- _Work instructions_:
From the records below, transcribe exactly the lines that begin at the line with "Junior (under 18): 24" and end at the line with "discount: 20% = 2437.51 -> 20% = 2425.71", both included.

Change detection outputs
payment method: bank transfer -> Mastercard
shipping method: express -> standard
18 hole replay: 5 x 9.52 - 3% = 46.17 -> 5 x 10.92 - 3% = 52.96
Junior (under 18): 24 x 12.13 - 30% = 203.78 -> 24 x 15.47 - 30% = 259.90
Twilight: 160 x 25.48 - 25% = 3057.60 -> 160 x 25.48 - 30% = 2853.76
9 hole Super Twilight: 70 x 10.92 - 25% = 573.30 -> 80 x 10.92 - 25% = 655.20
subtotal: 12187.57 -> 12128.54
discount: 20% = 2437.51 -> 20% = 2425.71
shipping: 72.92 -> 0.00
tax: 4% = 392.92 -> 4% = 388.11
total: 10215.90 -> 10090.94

- _The answer_:
Junior (under 18): 24 x 12.13 - 30% = 203.78 -> 24 x 15.47 - 30% = 259.90
Twilight: 160 x 25.48 - 25% = 3057.60 -> 160 x 25.48 - 30% = 2853.76
9 hole Super Twilight: 70 x 10.92 - 25% = 573.30 -> 80 x 10.92 - 25% = 655.20
subtotal: 12187.57 -> 12128.54
discount: 20% = 2437.51 -> 20% = 2425.71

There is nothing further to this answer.